Gov. Ed Rendell of Pennsylvania touched on this theme in his address as well. He asked attendees to "imagine going to war without a steel industry." Rendell also noted the problem outsourcing posed for economic security, saying that should the time come when the US produces nothing, it will be only a second- or third-rate economic power.

At every level, the US manufacturing sector is under threat of extinction. From basic materials fabrication, to machining, to high end electronics production. Combined with increased reliance on a finance sector that's only interested in the size of their bonuses and a political system intellectually handicapped by a cliche horror of interfering with the 'market's ability to pick winners and losers', we are gradually losing the ability as a nation to decide what's in our own best interests and act accordingly.
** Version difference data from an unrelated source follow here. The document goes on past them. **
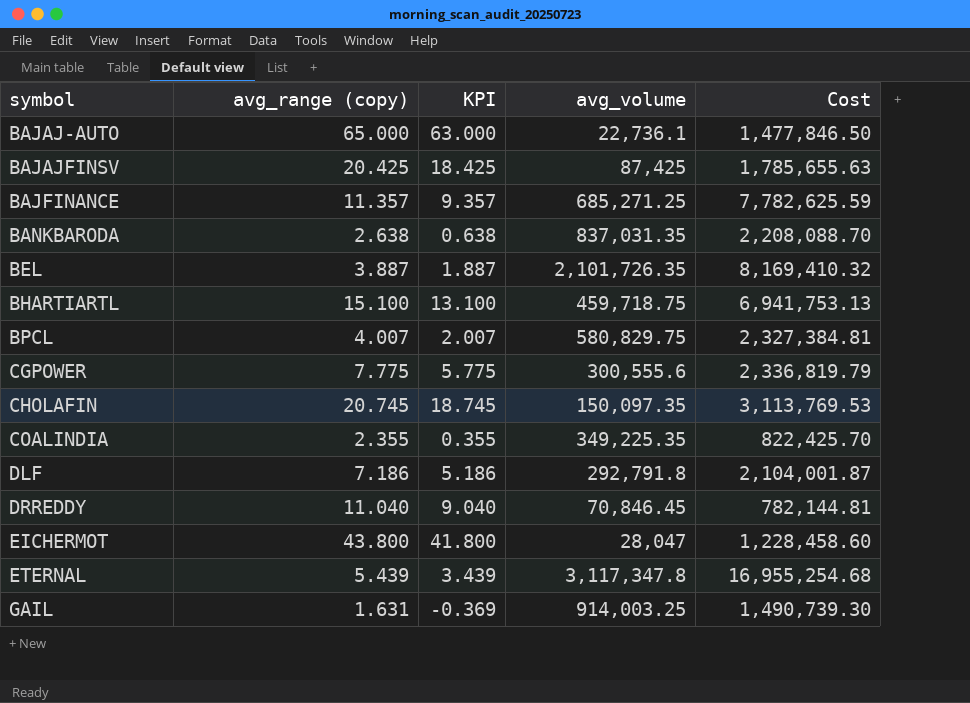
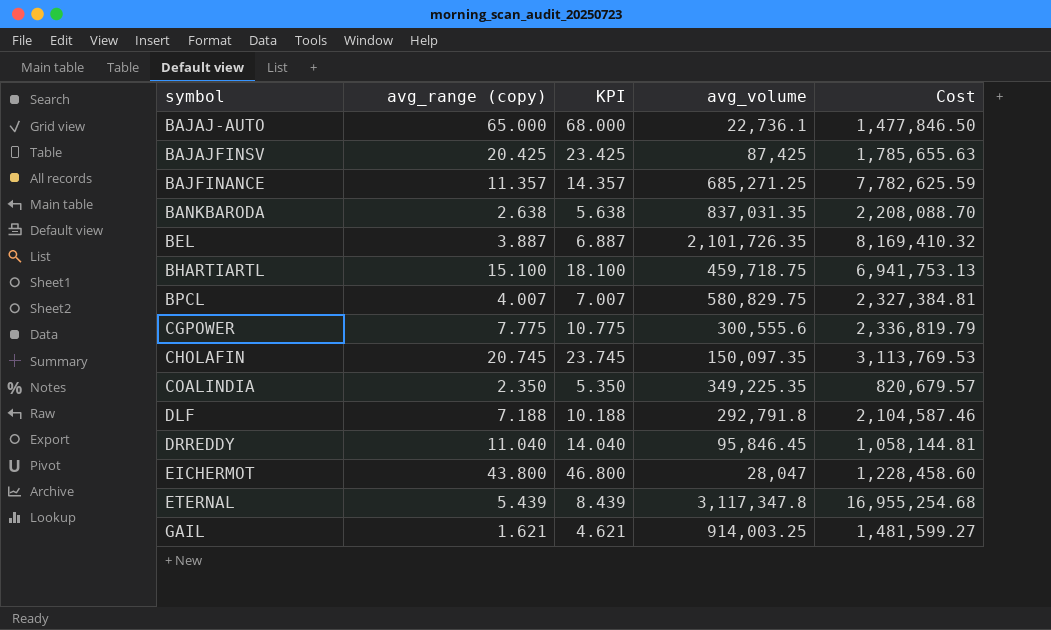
column KPI | formula: [avg_range (copy)] - 2 -> [avg_range (copy)] + 3
COALINDIA | avg_range (copy): 2.355 -> 2.350
COALINDIA | Cost: 822,425.70 -> 820,679.57
DLF | avg_range (copy): 7.186 -> 7.188
DLF | Cost: 2,104,001.87 -> 2,104,587.46
DRREDDY | avg_volume: 70,846.45 -> 95,846.45
DRREDDY | Cost: 782,144.81 -> 1,058,144.81
GAIL | avg_range (copy): 1.631 -> 1.621
GAIL | Cost: 1,490,739.30 -> 1,481,599.27

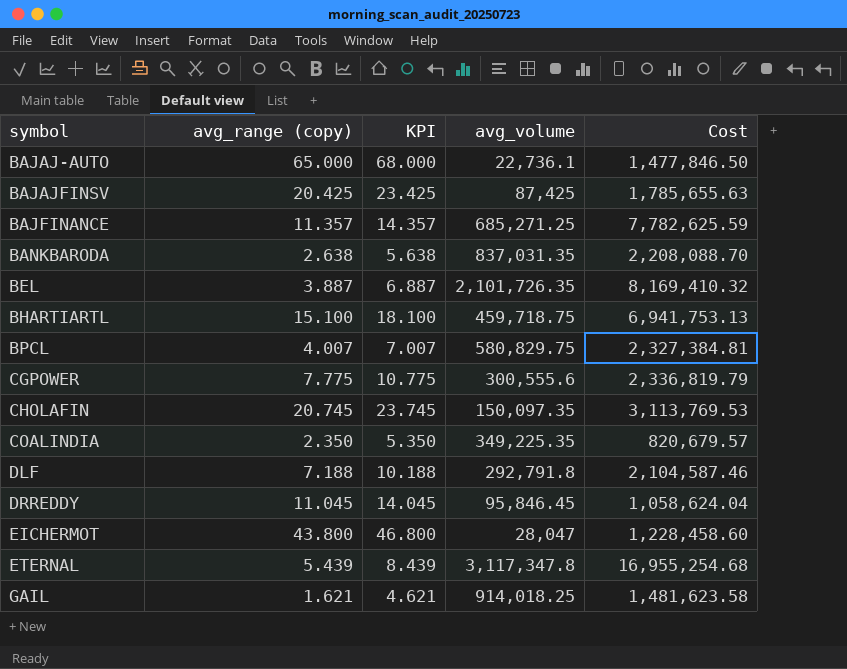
DRREDDY | avg_range (copy): 11.040 -> 11.045
DRREDDY | KPI: 14.040 -> 14.045
DRREDDY | Cost: 1,058,144.81 -> 1,058,624.04
GAIL | avg_volume: 914,003.25 -> 914,018.25
GAIL | Cost: 1,481,599.27 -> 1,481,623.58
We used to act in our own interests unapologetically, and in other arenas besides declaring ridiculous pre-emptive wars that anger large majorities of the world's population. Consider our interstate highway system, which since its earliest incarnation as an idea was all about national defense. The interstate system has many economic benefits' as well, but it was mainly security concerns that ruled its creation. As the folks at GlobalSecurity describe the history of our highways:

When President Eisenhower went to Kansas to announce the interstate highway system, he announced it as "the National Defense Highway System." In 1956 President Eisenhower signed legislation establishing the National System of Interstate and Defense Highways (about 41,000 miles of roads). Since then, DOD has continued to identify and update defense-important highway routes. The National Defense Highway system was designed to move military equipment and personnel efficiently ...

Politicians used have an easier time saying that we were doing things for national security other than going to war, or violating the Constitution and Geneva Conventions, or provoking people we could be sitting down and negotiating with. Such a narrow interpretation of national security is actually dangerous where it isn't counterproductive.
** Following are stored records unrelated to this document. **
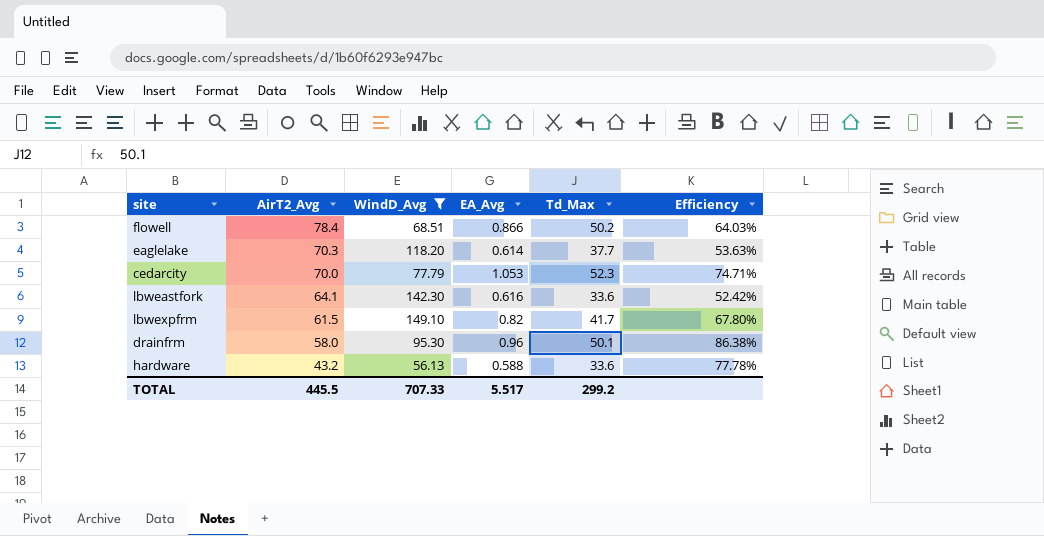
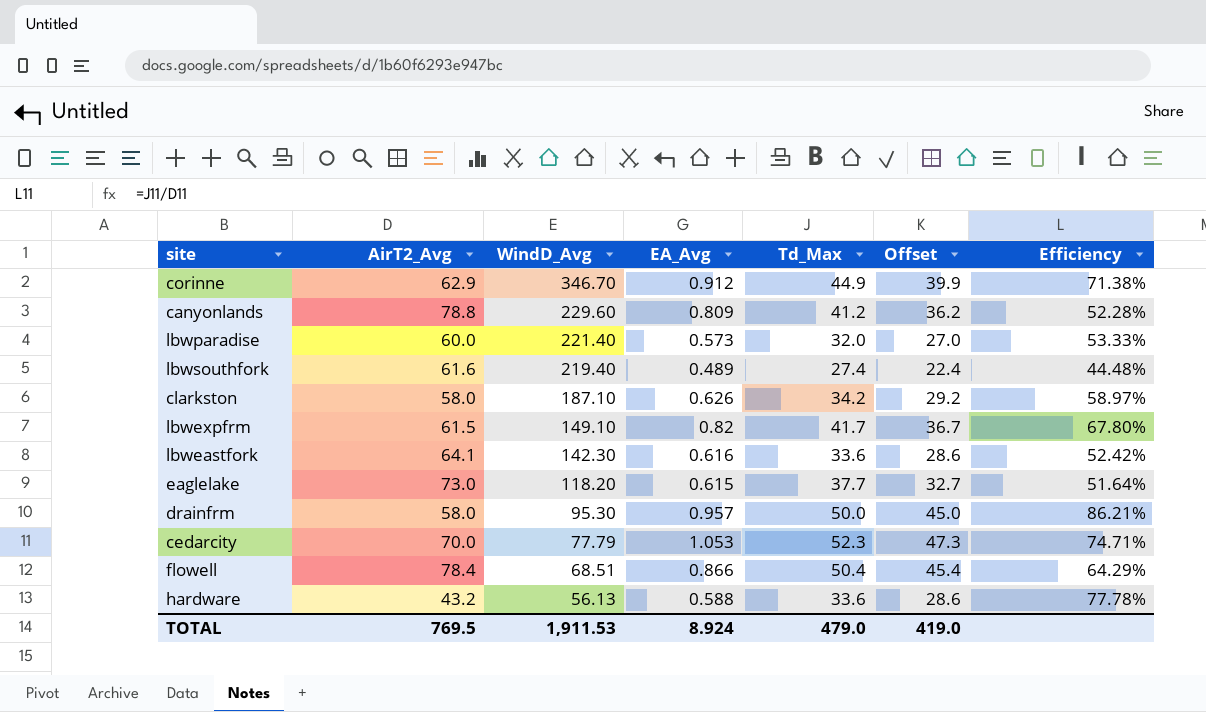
filter: WindD_Avg <= 149.10 -> none
row order: AirT2_Avg descending -> WindD_Avg descending
column Offset | formula: none -> [Td_Max] - 5
eaglelake | AirT2_Avg: 70.3 -> 73.0
eaglelake | EA_Avg: 0.614 -> 0.615
eaglelake | Efficiency: 53.63% -> 51.64%
drainfrm | EA_Avg: 0.96 -> 0.957
drainfrm | Td_Max: 50.1 -> 50.0
drainfrm | Efficiency: 86.38% -> 86.21%
flowell | Td_Max: 50.2 -> 50.4
flowell | Efficiency: 64.03% -> 64.29%
TOTAL | AirT2_Avg: 445.5 -> 769.5
TOTAL | WindD_Avg: 707.33 -> 1,911.53
TOTAL | EA_Avg: 5.517 -> 8.924
TOTAL | Td_Max: 299.2 -> 479.0

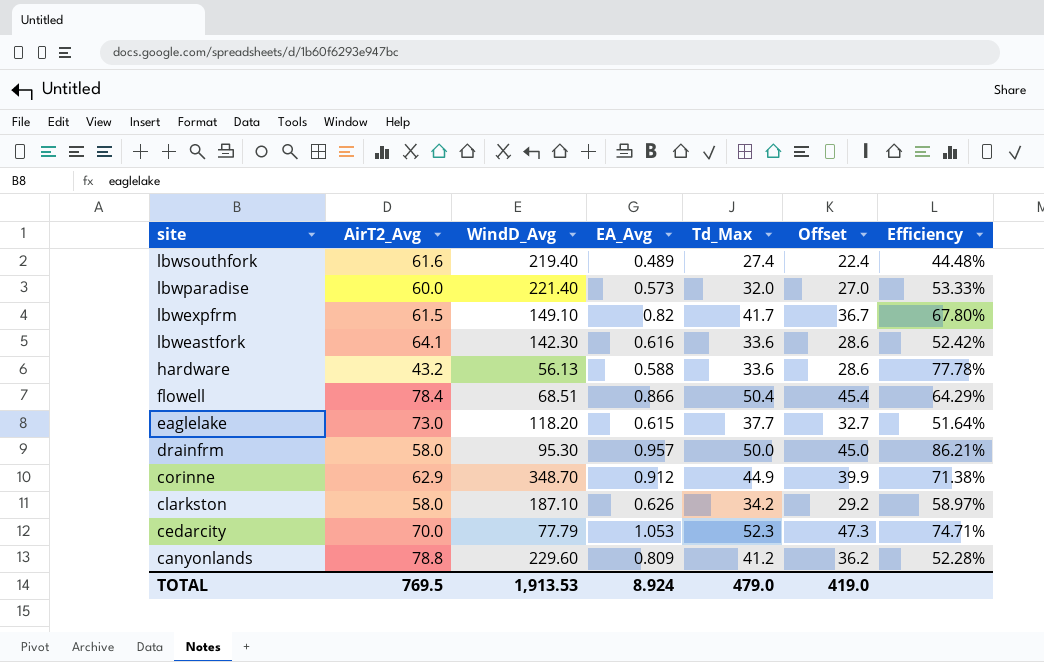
row order: WindD_Avg descending -> site descending
corinne | WindD_Avg: 346.70 -> 348.70
TOTAL | WindD_Avg: 1,911.53 -> 1,913.53

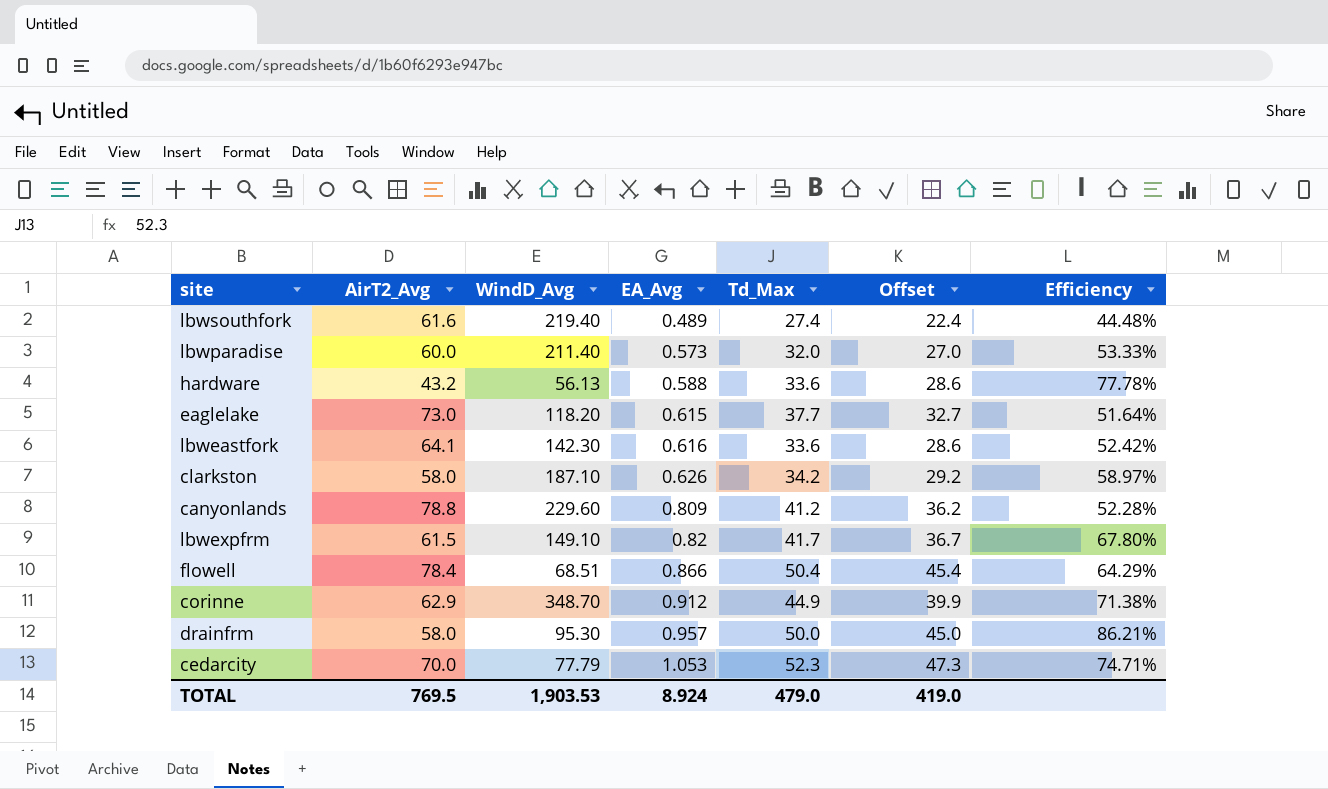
row order: site descending -> EA_Avg ascending
lbwparadise | WindD_Avg: 221.40 -> 211.40
TOTAL | WindD_Avg: 1,913.53 -> 1,903.53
The US does indisputably have enemies. The nation has taken huge hits in recent years to both moral authority and international goodwill. The US has also recently taken a large financial hit and the refusal of the federal government to rein in the irresponsible finance industry, as well as the potential that the dollar will lose reserve currency status and use as the common denominator of global fossil fuel exchanges, opens the possibility of steady erosions in relative economic power. Losing leverage over the supply chain and intellectual capital needed to maintain it means increased susceptibility to international pressure and retaliation via sanction, as well as a reduced ability to directly ensure the protection of that supply chain from terrorist attack.

We're opening ourselves up to problems that, even if they take a long time to materialize, can significantly restrain our freedom of action and increase our vulnerability to outside leverage.

In short, as someone who routinely disagrees with the hawk position and thinks of open warfare as a monumental failure of human intelligence, I worry that we're not properly defending ourselves from provocations to war. It's just stupid.

Also in other news, I come down strongly in favor of locking front doors and having a criminal justice system. Because pacifism is a different thing than being a masochist or having a death wish.